A bola corre solta pelo pátio, correm os Emílios de Rousseau, privilegiados divinamente por serem machinhos aprendizes, suando e sentindo o vento em suas faces. Para as meninas, as “pink dolls” são as melhores opções nos armários dos centros e escolas de educação infantil, também há os objetos domésticos, como a cozinha e materiais de limpeza, que são o sucesso e preferência das cinderellas e raponzéis, assim é como querem que sejam apresentadas seus pais e mães ao adorná-las de lacinhos, trancinhas, badulaques e florzinhas dengosas.
O mais assustador é perceber que elxs não precisam ser estimuladas diretamente pelxs envolvidxs no ambiente escolar a brincar com objetos destinados ao sexo feminimo e ao sexo masculino, assim como ditam as orientações da escolarização sexista.
Não necessariamente necessitam vivenciar um histórico educacional para apontar o dedo e debochar de outrxs coleguinhas: “essa sua roupa é de menino, haha” São muitas as demonstrações de que as crianças já reproduzem estereótipos de gênero e preconceitos, expressam normatizações e bombardeiam qualquer desvio e vivências mais livres justamente porque são integralmente bombardeadas com preconceitos e padronizações severas desde seus nascimentos. “Você é menina, não pode!” Suas famílias aprenderam muito bem como customizar identidades, através dos vários meios normalizadores, seja na publicidade, nos meios de comunicação e especialmente nas relações familiares.

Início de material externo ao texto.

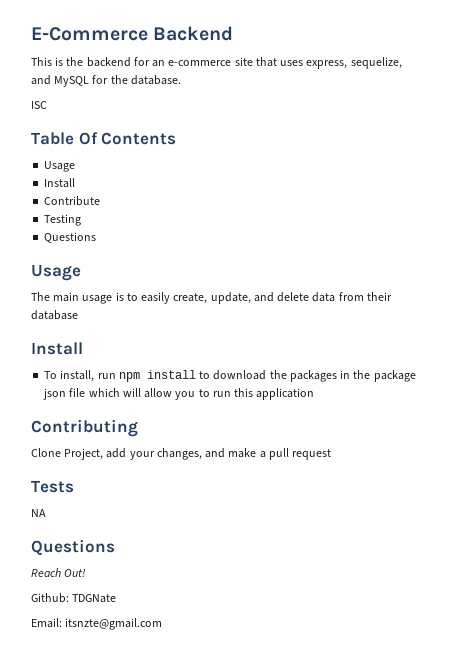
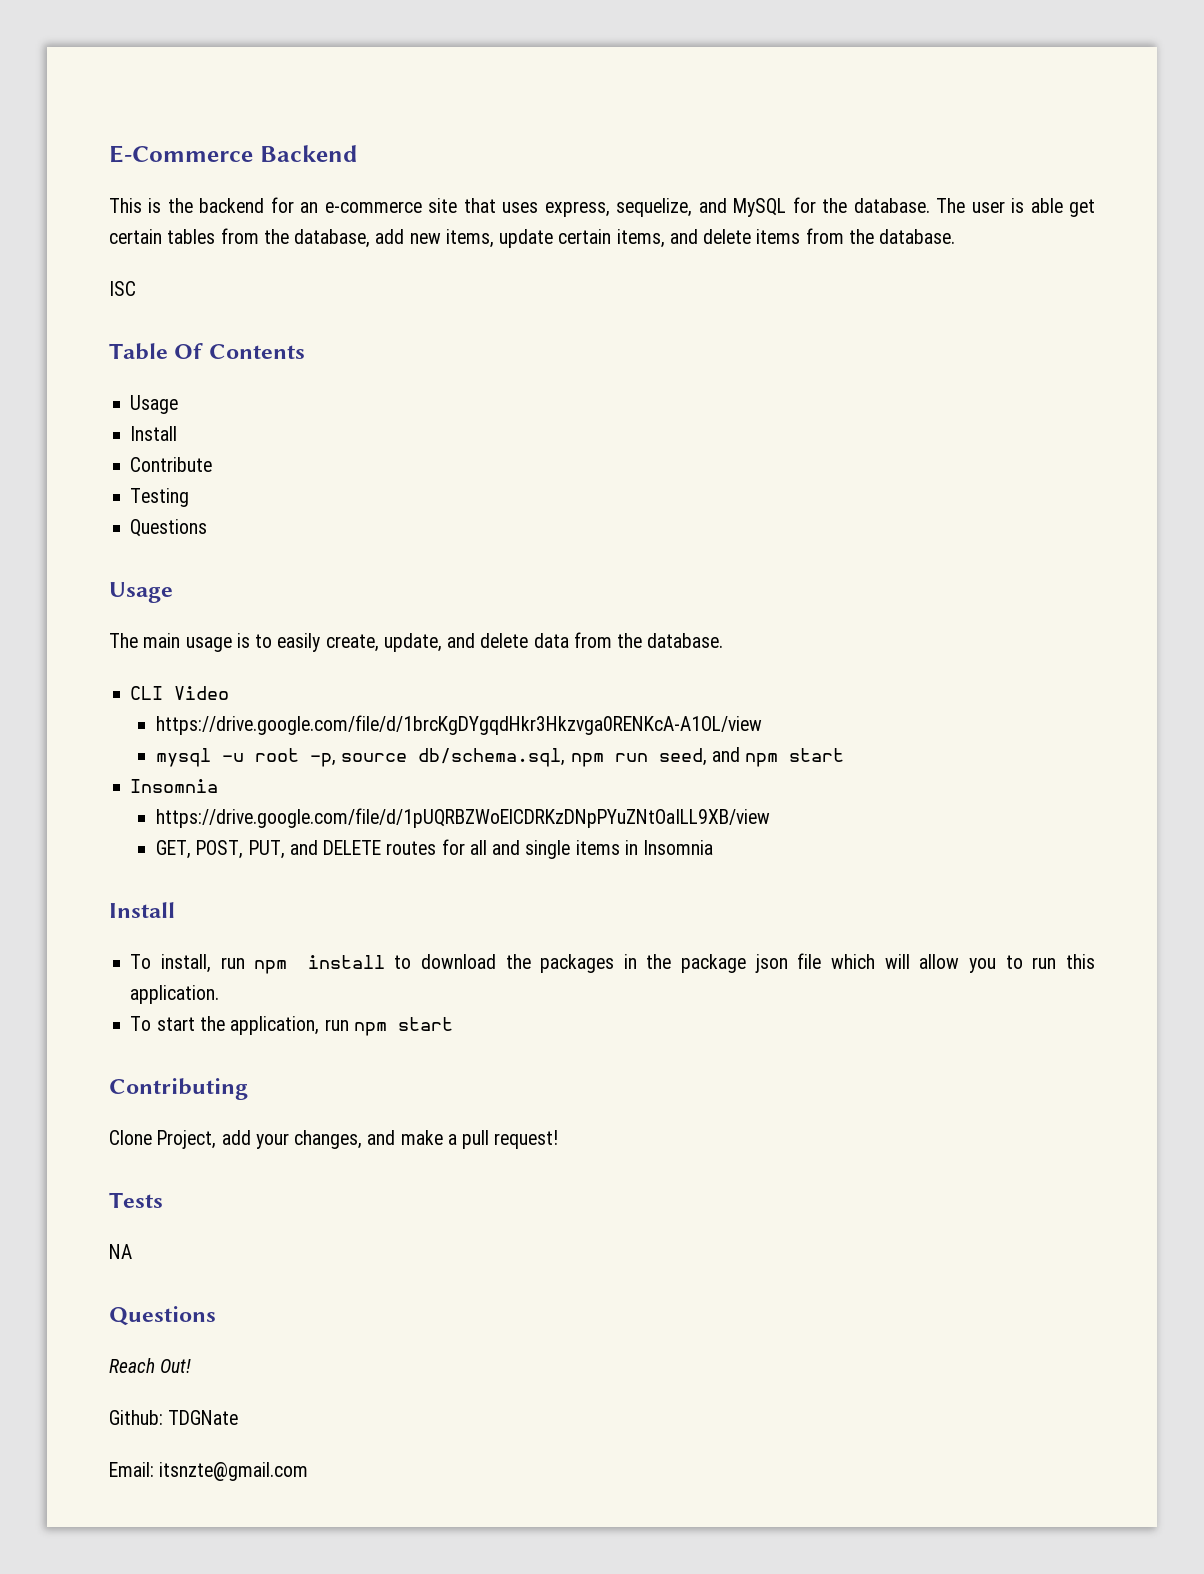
(181, 80) none -> [936,198,1095,217] [109,228,956,248] The user is able get certain tables from the database, add new items, update certain items, and delete items from the database.
[366,292,392,301] [31,310,78,320] their database -> [617,633,724,648] [130,686,230,700] [156,715,763,735] [156,747,845,767] [130,779,219,793] [156,808,771,828] [156,839,714,859] the database. // CLI Video // https://drive.google.com/file/d/1brcKgDYgqdHkr3Hkzvga0RENKcA-A1OL/view // mysql -u root -p, source db/schema.sql, npm run seed, and npm start // Insomnia // https://drive.google.com/file/d/1pUQRBZWoElCDRKzDNpPYuZNtOaILL9XB/view // GET, POST, PUT, and DELETE routes for all and single items in Insomnia
[256,388,315,400] application -> [130,985,220,1004] [130,1016,453,1036] application. // To start the application, run npm start
[292,449,332,460] request -> [494,1130,559,1149] request!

“Vamos trazer balé para as meninas e o que para os meninos? Ah, judô! Judô vai ser ótimo”. Mas é claro que uma escola perfeita nos moldes desiguais de gêneros e sexualidades pensa numa formação adequada para meninos e meninas. Com predominância da liberdade, virilidade, bravura para o que chamam de ser masculino e da docilidade e submissão para as futuras damas de seus senhores.
“Agora vamos fazer o desfile, meninas com mãos na cintura, rebolando, soltando beijinho, meninos mostrando o muque, mas não pode rebolar, vamos lá!”
De que seres humanos estamos falando? De máquinas controladas por engrenagens machistas, cruéis e repressoras ou de crianças com potencialidade para vivenciar experiências criativas, aprendizados sobre si mesmas e sobre seus corpos, liberdade para agir e ser quem queiram ser.
Onde o câncer normótico escolar vai parar? Se alastra por todas as células sociais, resistir é preciso. Encontrar as fronteiras onde os dogmas se diluem, buscar o inimaginável, abrir as feridas, fazer com que se encontrem e se reconheçam enquanto seres plenos em suas tenras existências.